[Difference listings]
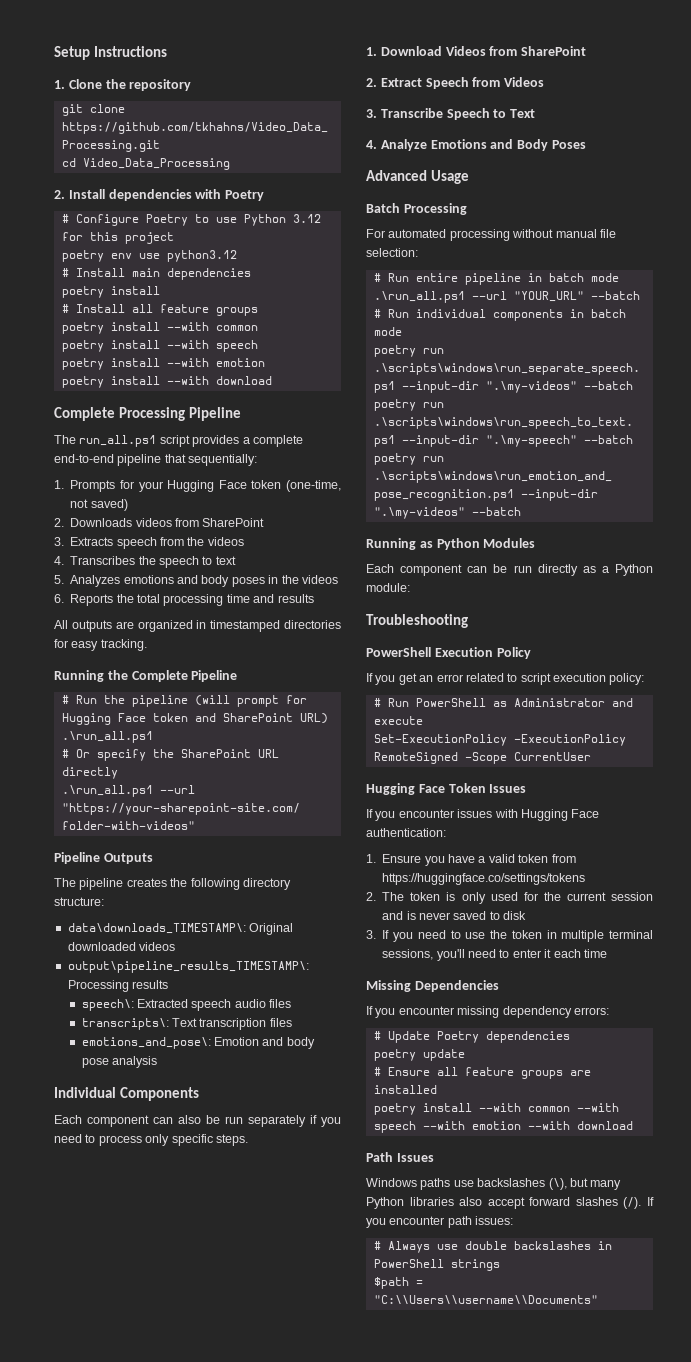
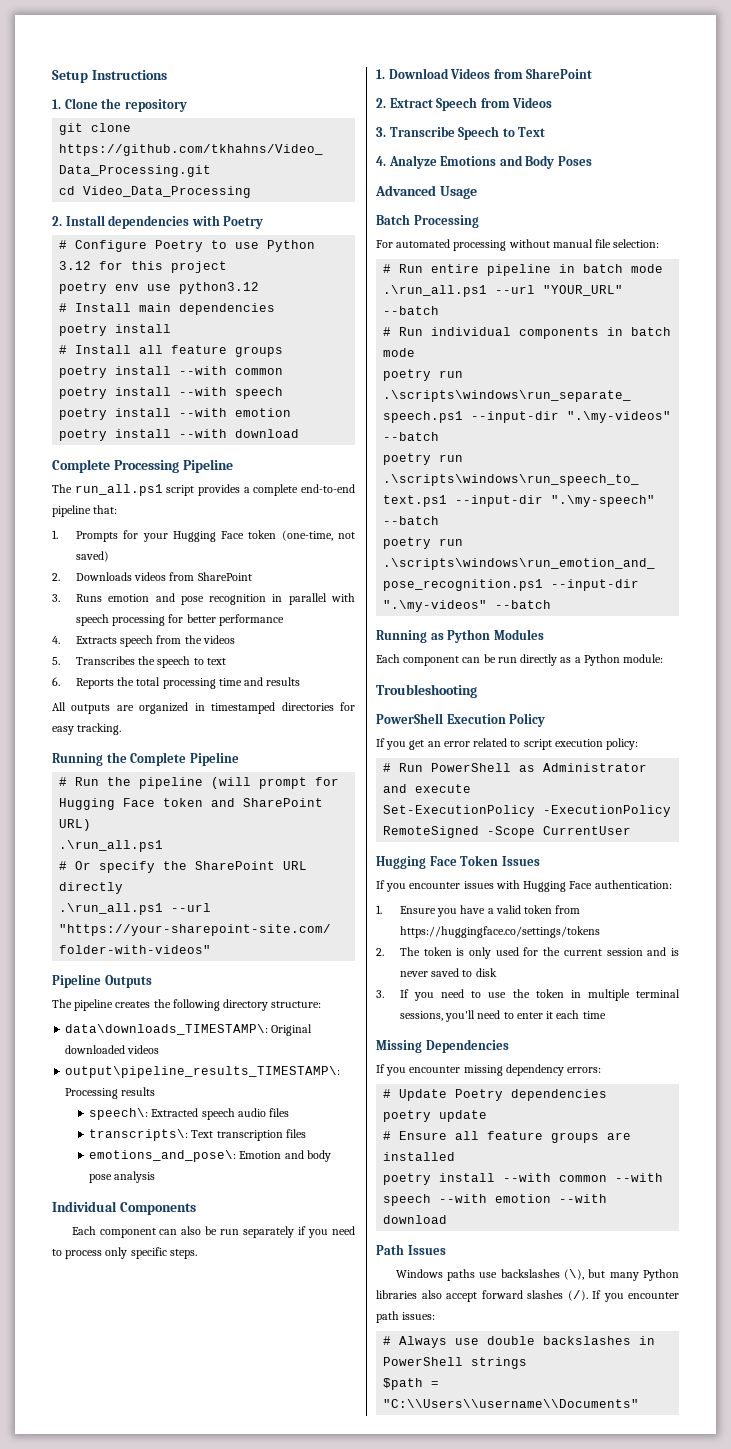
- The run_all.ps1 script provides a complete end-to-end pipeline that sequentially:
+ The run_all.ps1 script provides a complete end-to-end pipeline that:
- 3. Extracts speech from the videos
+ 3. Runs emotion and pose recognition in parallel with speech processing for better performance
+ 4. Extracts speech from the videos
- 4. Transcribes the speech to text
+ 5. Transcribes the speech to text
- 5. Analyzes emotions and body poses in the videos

▶ **ACTION ITEM**
Which of the lines above include the word "that"? Copy each of them.

▶ **ANSWER TO THE EXERCISE**
- The run_all.ps1 script provides a complete end-to-end pipeline that sequentially:
+ The run_all.ps1 script provides a complete end-to-end pipeline that:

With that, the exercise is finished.